++++ Dataset extract ++++

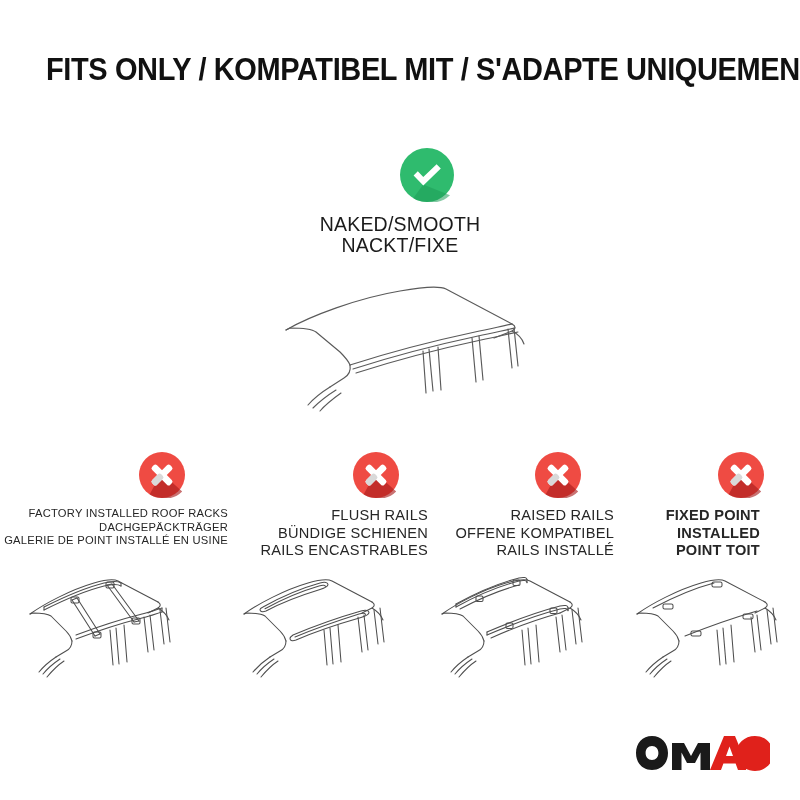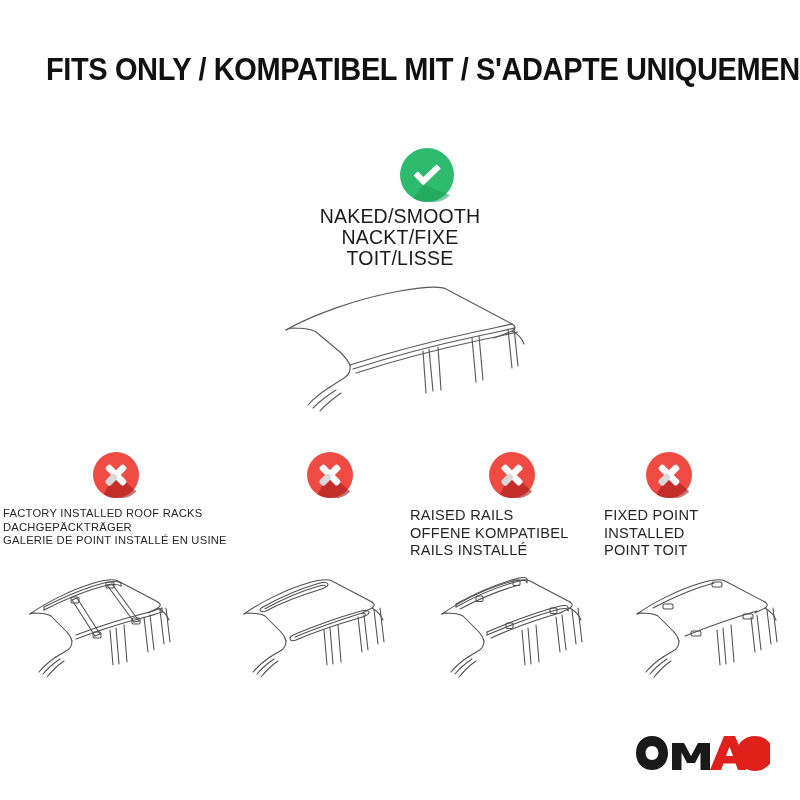--- a/index.html
+++ b/index.html
@@ -51,59 +51,59 @@
     width: 800px;
     text-align: center;
   }
   .hero-badge {
     position: relative;
     width: 54px;
     height: 54px;
     margin: 0 auto;
   }
   .hero-labels {
-    margin-top: 4px;
+    margin-top: 12px;
     font-size: 19.5px;
     line-height: 21px;
     color: #1b1b1b;
     letter-spacing: 0.2px;
   }
   .hero-labels div { white-space: nowrap; }
 
   .hero-art {
     position: absolute;
     left: 250px;
     top: 272px;
     width: 320px;
     height: 150px;
   }
 
   
   .col {
     position: absolute;
     top: 452px;
-    text-align: left;
+    text-align: right;
   }
   .col-badge {
     position: relative;
     width: 46px;
     height: 46px;
     margin: 0 auto;
   }
   .col-labels {
     margin-top: 9px;
     color: #262626;
     letter-spacing: 0.25px;
   }
   .col-labels div { white-space: nowrap; }
 
   .col-1 { left: 3px;   width: 225px; }
   .col-2 { left: 232px; width: 196px; }
   .col-3 { left: 410px; width: 204px; }
-  .col-4 { left: 604px; width: 130px; }
+  .col-4 { left: 630px; width: 130px; font-weight: bold; }
 
   .col-1 .col-labels { font-size: 11.2px; line-height: 13.5px; }
   .col-2 .col-labels,
   .col-3 .col-labels,
   .col-4 .col-labels { font-size: 14.6px; line-height: 17.5px; }
 
   .col-art {
     position: absolute;
     top: 552px;
     width: 215px;
@@ -139,21 +139,20 @@
       <svg class="badge" viewBox="0 0 54 54" xmlns="http://www.w3.org/2000/svg">
         <circle cx="27" cy="27" r="27" fill="#2FBB6E"></circle>
         <path d="M23.2 36.6 L50 47.2 A27 27 0 0 1 27 54 A27 27 0 0 1 13.2 50.2 Z" fill="#1E9D58" opacity="0.55"></path>
         <path d="M13.6 27.4 L17.8 23.2 L23.3 28.9 L36.6 16.2 L40.8 20.6 L23.3 37.4 Z" fill="#FFFFFF"></path>
       </svg>
     </div>
 
     <div class="hero-labels">
       <div>NAKED/SMOOTH</div>
       <div>NACKT/FIXE</div>
-      <div>TOIT/LISSE</div>
     </div>
   </div>
 
   <div class="hero-art">
     <svg class="roof" viewBox="0 0 320 150" width="320" height="150" xmlns="http://www.w3.org/2000/svg">
       <g fill="none" stroke="#5A5A5A" stroke-width="1.15" stroke-linecap="round" stroke-linejoin="round">
 
         <path d="M36 58 C60 44 108 26 150 19 C178 14 190 14 196 17 L262 52"></path>
         <path d="M262 52 C266 54 266 57 262 59 L244 66"></path>
 
@@ -205,20 +204,25 @@
       <svg class="badge" viewBox="0 0 46 46" xmlns="http://www.w3.org/2000/svg">
         <circle cx="23" cy="23" r="23" fill="#EF4B43"></circle>
         <path d="M22.4 20.8 L43.2 39.6 A23 23 0 0 1 23 46 A23 23 0 0 1 10.6 42.4 Z" fill="#A81B1B" opacity="0.62"></path>
         <g transform="rotate(45 23 23)">
           <rect x="19.6" y="10.2" width="6.8" height="25.6" rx="2.4" fill="#FFFFFF"></rect>
           <rect x="10.2" y="19.6" width="25.6" height="6.8" rx="2.4" fill="#FFFFFF"></rect>
           <rect x="19.6" y="23" width="6.8" height="12.8" rx="2.4" fill="#D9D9D9"></rect>
         </g>
       </svg>
     </div>
+    <div class="col-labels">
+      <div>FLUSH RAILS</div>
+      <div>BÜNDIGE SCHIENEN</div>
+      <div>RAILS ENCASTRABLES</div>
+    </div>
   </div>
 
   <div class="col col-3">
     <div class="col-badge">
       <svg class="badge" viewBox="0 0 46 46" xmlns="http://www.w3.org/2000/svg">
         <circle cx="23" cy="23" r="23" fill="#EF4B43"></circle>
         <path d="M22.4 20.8 L43.2 39.6 A23 23 0 0 1 23 46 A23 23 0 0 1 10.6 42.4 Z" fill="#A81B1B" opacity="0.62"></path>
         <g transform="rotate(45 23 23)">
           <rect x="19.6" y="10.2" width="6.8" height="25.6" rx="2.4" fill="#FFFFFF"></rect>
           <rect x="10.2" y="19.6" width="25.6" height="6.8" rx="2.4" fill="#FFFFFF"></rect>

++++

> Task directions
When you give the entries again, keep them exact and omit any picture they contain.

> Output for this exercise
--- a/index.html
+++ b/index.html
@@ -51,59 +51,59 @@
     width: 800px;
     text-align: center;
   }
   .hero-badge {
     position: relative;
     width: 54px;
     height: 54px;
     margin: 0 auto;
   }
   .hero-labels {
-    margin-top: 4px;
+    margin-top: 12px;
     font-size: 19.5px;
     line-height: 21px;
     color: #1b1b1b;
     letter-spacing: 0.2px;
   }
   .hero-labels div { white-space: nowrap; }
 
   .hero-art {
     position: absolute;
     left: 250px;
     top: 272px;
     width: 320px;
     height: 150px;
   }
 
   
   .col {
     position: absolute;
     top: 452px;
-    text-align: left;
+    text-align: right;
   }
   .col-badge {
     position: relative;
     width: 46px;
     height: 46px;
     margin: 0 auto;
   }
   .col-labels {
     margin-top: 9px;
     color: #262626;
     letter-spacing: 0.25px;
   }
   .col-labels div { white-space: nowrap; }
 
   .col-1 { left: 3px;   width: 225px; }
   .col-2 { left: 232px; width: 196px; }
   .col-3 { left: 410px; width: 204px; }
-  .col-4 { left: 604px; width: 130px; }
+  .col-4 { left: 630px; width: 130px; font-weight: bold; }
 
   .col-1 .col-labels { font-size: 11.2px; line-height: 13.5px; }
   .col-2 .col-labels,
   .col-3 .col-labels,
   .col-4 .col-labels { font-size: 14.6px; line-height: 17.5px; }
 
   .col-art {
     position: absolute;
     top: 552px;
     width: 215px;
@@ -139,21 +139,20 @@
       <svg class="badge" viewBox="0 0 54 54" xmlns="http://www.w3.org/2000/svg">
         <circle cx="27" cy="27" r="27" fill="#2FBB6E"></circle>
         <path d="M23.2 36.6 L50 47.2 A27 27 0 0 1 27 54 A27 27 0 0 1 13.2 50.2 Z" fill="#1E9D58" opacity="0.55"></path>
         <path d="M13.6 27.4 L17.8 23.2 L23.3 28.9 L36.6 16.2 L40.8 20.6 L23.3 37.4 Z" fill="#FFFFFF"></path>
       </svg>
     </div>
 
     <div class="hero-labels">
       <div>NAKED/SMOOTH</div>
       <div>NACKT/FIXE</div>
-      <div>TOIT/LISSE</div>
     </div>
   </div>
 
   <div class="hero-art">
     <svg class="roof" viewBox="0 0 320 150" width="320" height="150" xmlns="http://www.w3.org/2000/svg">
       <g fill="none" stroke="#5A5A5A" stroke-width="1.15" stroke-linecap="round" stroke-linejoin="round">
 
         <path d="M36 58 C60 44 108 26 150 19 C178 14 190 14 196 17 L262 52"></path>
         <path d="M262 52 C266 54 266 57 262 59 L244 66"></path>
 
@@ -205,20 +204,25 @@
       <svg class="badge" viewBox="0 0 46 46" xmlns="http://www.w3.org/2000/svg">
         <circle cx="23" cy="23" r="23" fill="#EF4B43"></circle>
         <path d="M22.4 20.8 L43.2 39.6 A23 23 0 0 1 23 46 A23 23 0 0 1 10.6 42.4 Z" fill="#A81B1B" opacity="0.62"></path>
         <g transform="rotate(45 23 23)">
           <rect x="19.6" y="10.2" width="6.8" height="25.6" rx="2.4" fill="#FFFFFF"></rect>
           <rect x="10.2" y="19.6" width="25.6" height="6.8" rx="2.4" fill="#FFFFFF"></rect>
           <rect x="19.6" y="23" width="6.8" height="12.8" rx="2.4" fill="#D9D9D9"></rect>
         </g>
       </svg>
     </div>
+    <div class="col-labels">
+      <div>FLUSH RAILS</div>
+      <div>BÜNDIGE SCHIENEN</div>
+      <div>RAILS ENCASTRABLES</div>
+    </div>
   </div>
 
   <div class="col col-3">
     <div class="col-badge">
       <svg class="badge" viewBox="0 0 46 46" xmlns="http://www.w3.org/2000/svg">
         <circle cx="23" cy="23" r="23" fill="#EF4B43"></circle>
         <path d="M22.4 20.8 L43.2 39.6 A23 23 0 0 1 23 46 A23 23 0 0 1 10.6 42.4 Z" fill="#A81B1B" opacity="0.62"></path>
         <g transform="rotate(45 23 23)">
           <rect x="19.6" y="10.2" width="6.8" height="25.6" rx="2.4" fill="#FFFFFF"></rect>
           <rect x="10.2" y="19.6" width="25.6" height="6.8" rx="2.4" fill="#FFFFFF"></rect>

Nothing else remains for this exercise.